- _Working data_
▬▬▬▬▬▬

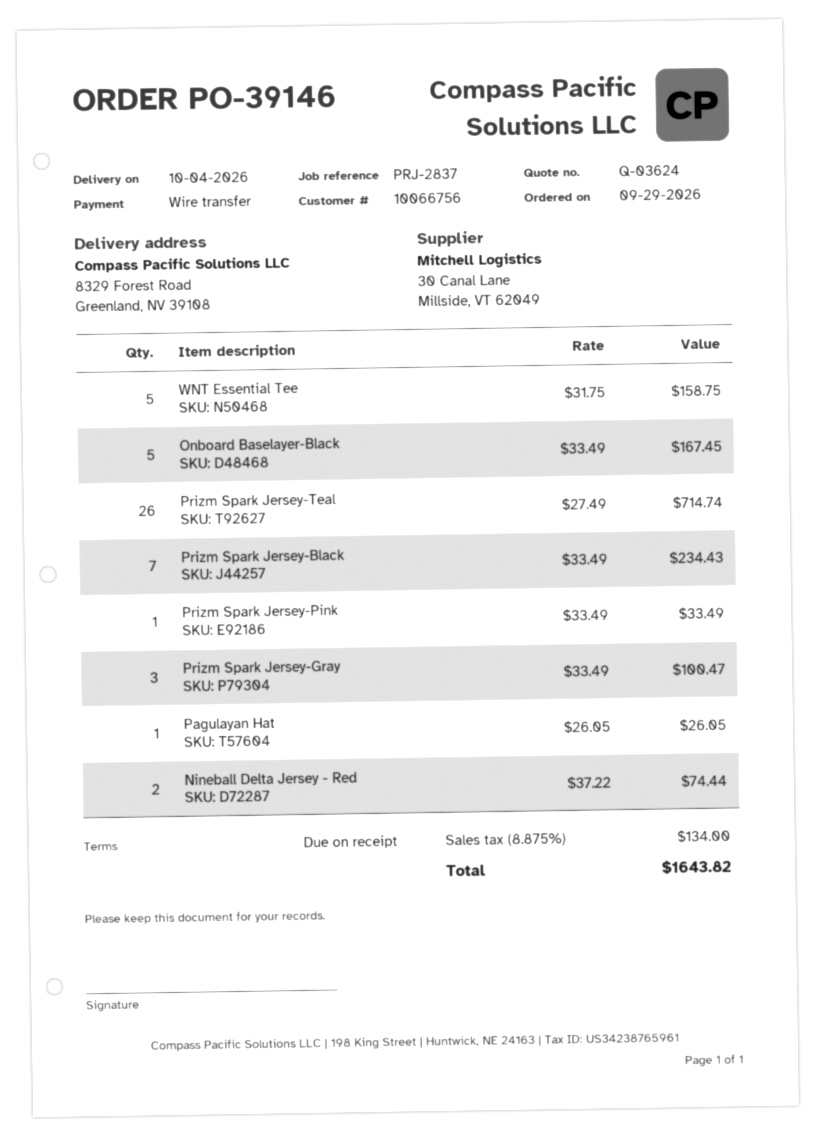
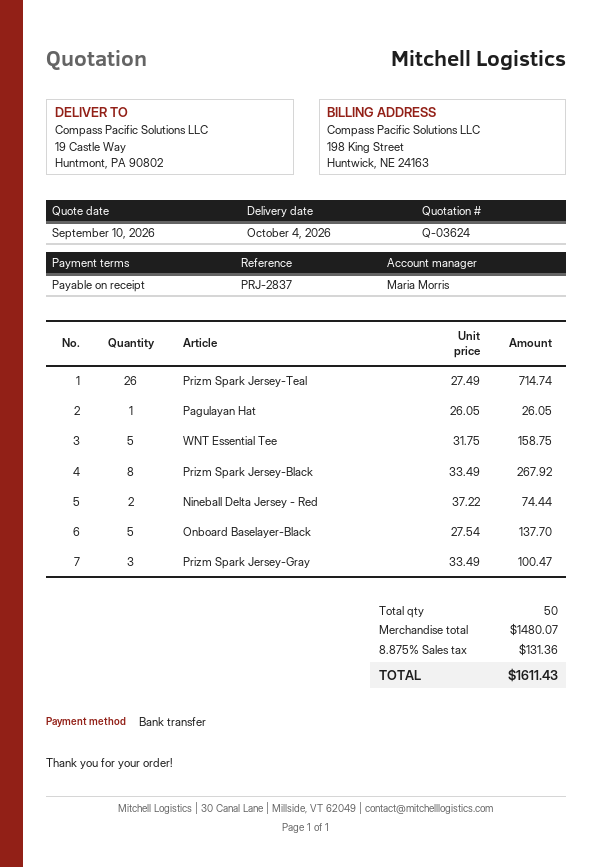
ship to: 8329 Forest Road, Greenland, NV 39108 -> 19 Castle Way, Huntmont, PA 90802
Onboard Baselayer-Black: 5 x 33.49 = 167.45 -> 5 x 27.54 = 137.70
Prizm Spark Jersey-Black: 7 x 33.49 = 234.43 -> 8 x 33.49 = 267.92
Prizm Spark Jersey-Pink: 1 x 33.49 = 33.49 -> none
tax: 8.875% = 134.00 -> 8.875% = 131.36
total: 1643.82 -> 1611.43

▬▬▬▬▬▬

- _Work request_
A single number is expected: the count of lines in the preceding entries that contain "Jersey".

- _Answer section_
2